Fenn’s, Whixall, and Wem Mosses NNR on the Shropshire /Wrexham border is a good demonstration of nature recovery in practice. The habitat was severely damaged by drainage, afforestation and peat cutting. Now, 30 years of painstaking effort to mend Britain’s 3rd largest lowland raised bog is showing some encouraging results. Particularly in achieving a better functioning hydrological regime. Around 775 hectares of the 950 hectare peat body has now been restored, with the site currently benefitting from £5 million grant from LIFE/NHLF under the Marches Mosses BogLIFE Project (a partnership of Natural England, Shropshire Wildlife Trust and NRW).

The challenging task of trying to restore the ‘lagg zone’, lost from nearly all British bogs, is being tackled.

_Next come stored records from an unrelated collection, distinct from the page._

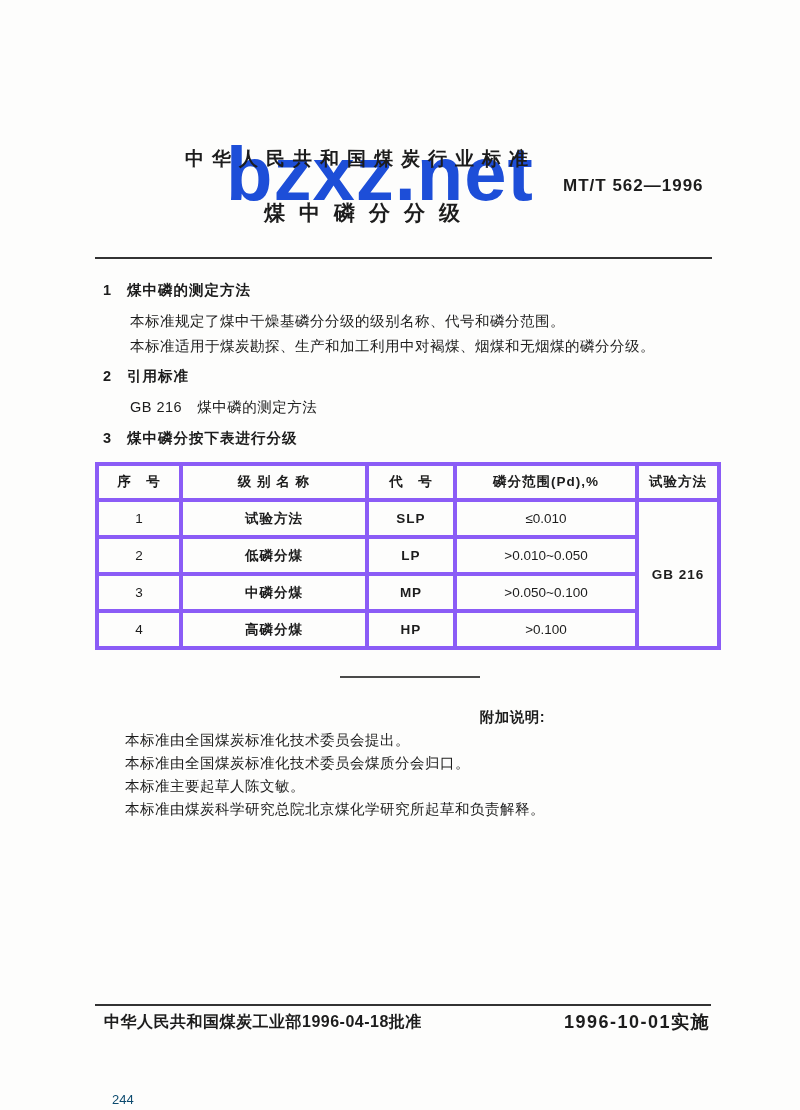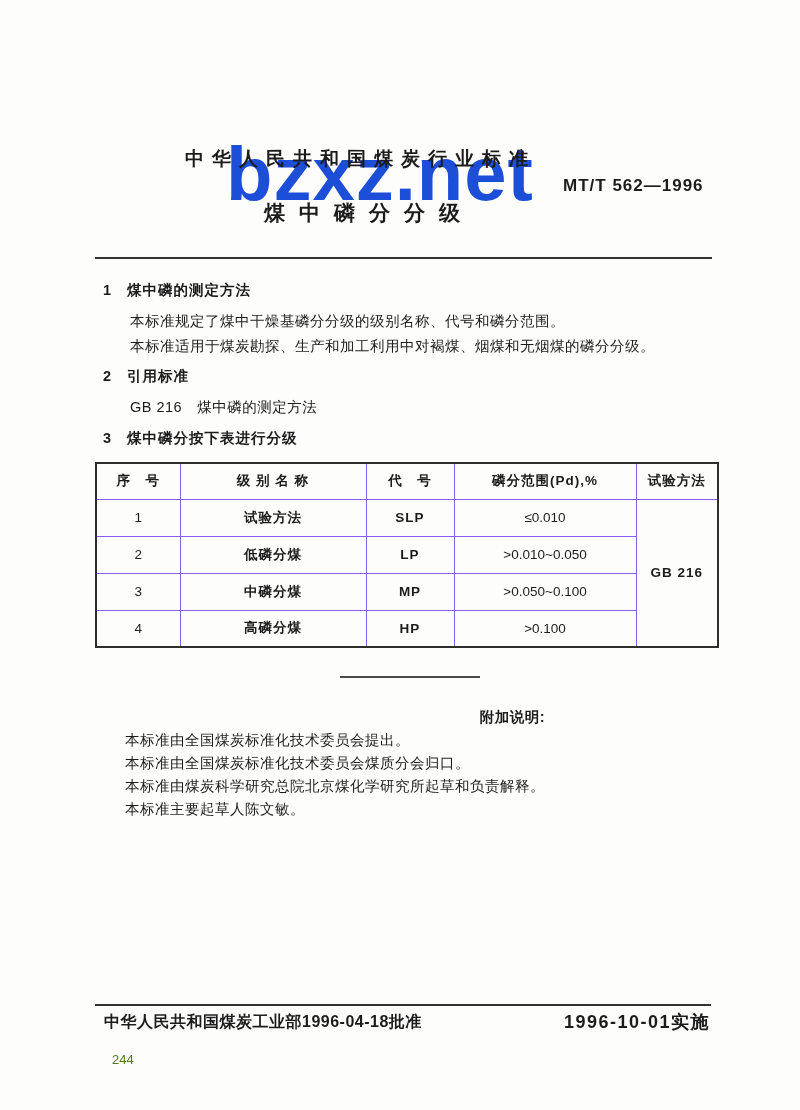"序 号" table.cls th, table.cls td { border: 1px solid #8b5cf6 -> 4px solid #8b5cf6 }
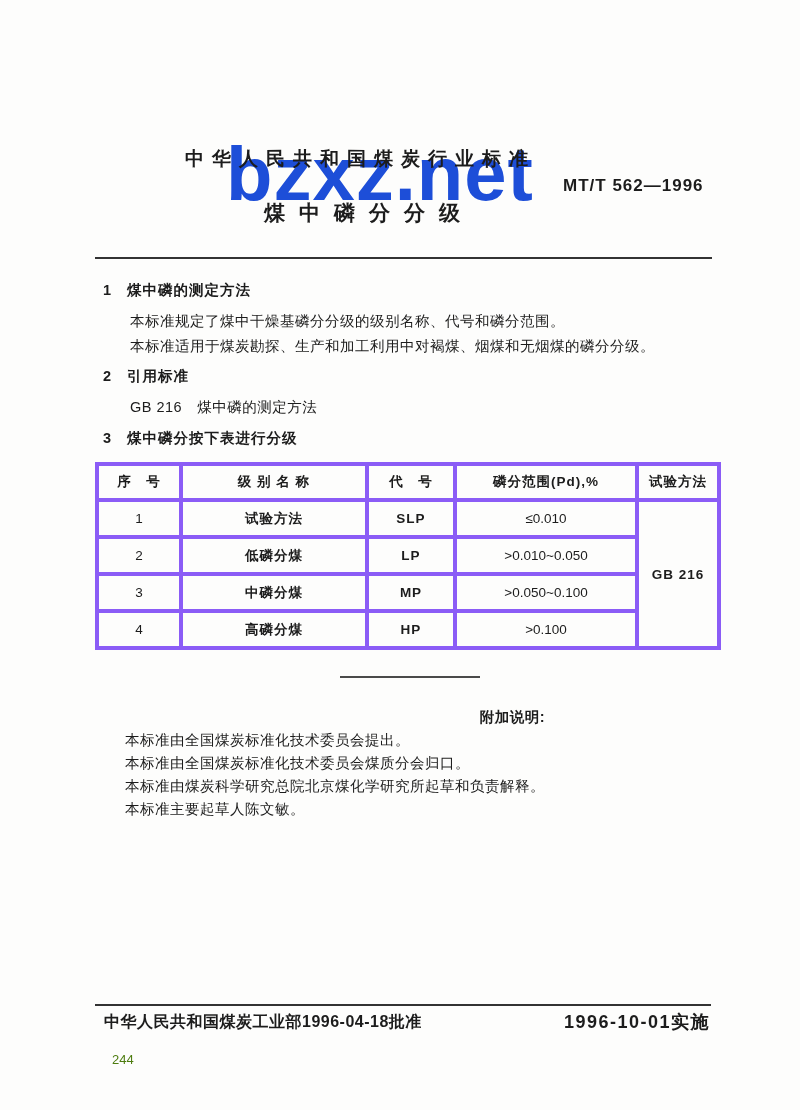"本标准由煤炭科学研究总院北京煤化学研究所起草和负责解释。" div.note-line { order: before "本标准主要起草人陈文敏。" -> after "本标准主要起草人陈文敏。" }
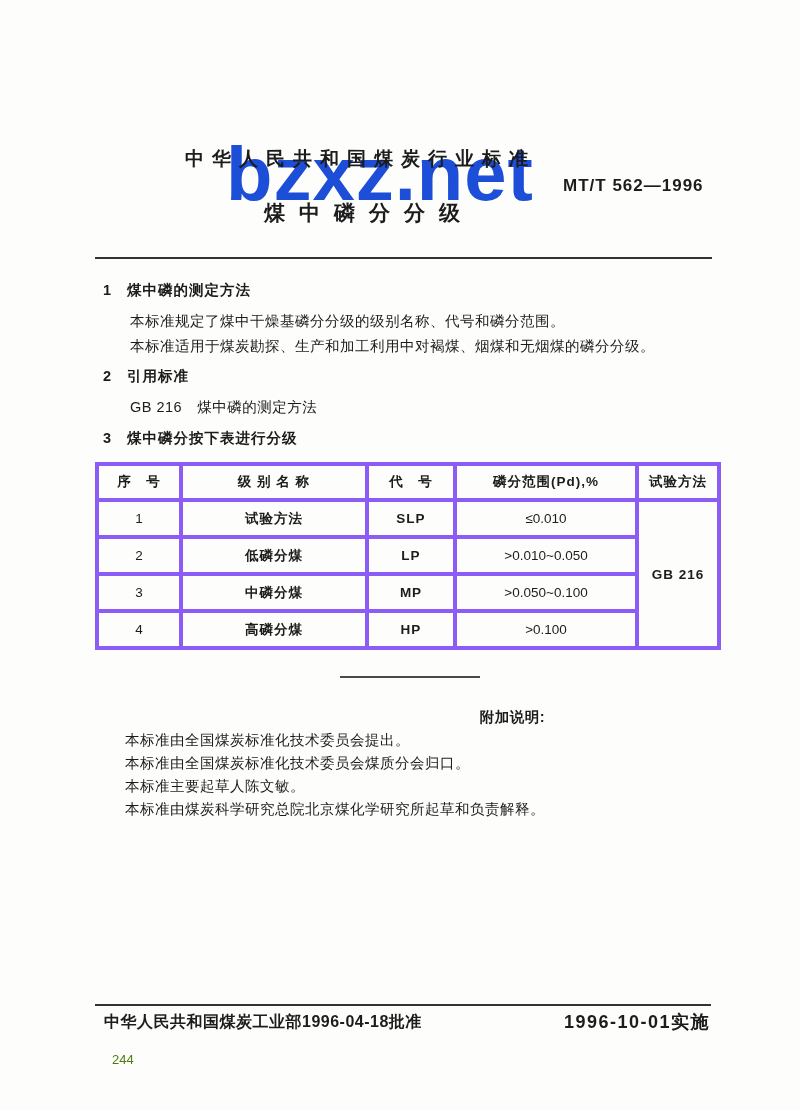"244" .page-number { color: #4d7c0f -> #0c4a6e; top: 1052px -> 1092px }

Action includes the acquisition and restoration to bog of 68 hectares of pasture and plantation forestry land; the diversion to the edge of an arterial drain that carried enriched water into the bog; and the remediation and ‘rewilding’ of a 2.4 ha contaminated former scrap yard. The wildlife is bouncing back too – including expanding populations of the White-faced Darter dragonfly and Large Heath butterfly and for the first time in 30 years, the return of breeding Snipe!

Photo: Shropshire Wildlife Trust

Green edged area – contaminated former scrap-yard and surrounding drained and unmanaged pasture featuring encroaching secondary birch cover. Management: clean up and remediate scrapyard, selectively remove birch cover and trial reversion of pasture to bog by blocking drains and peat bunding, and planting Sphagnum moss plugs following tur removal.

Purple edged area – previous pasture fed by a canalised lagg drain which has become naturally wet again as a result of subsidence because of peat ‘wastage’ and poor drainage plus leakage from the canal. Management: created water control structures so that the peatland can be kept moist and damp through the spring and summer when the land was prone to dry out.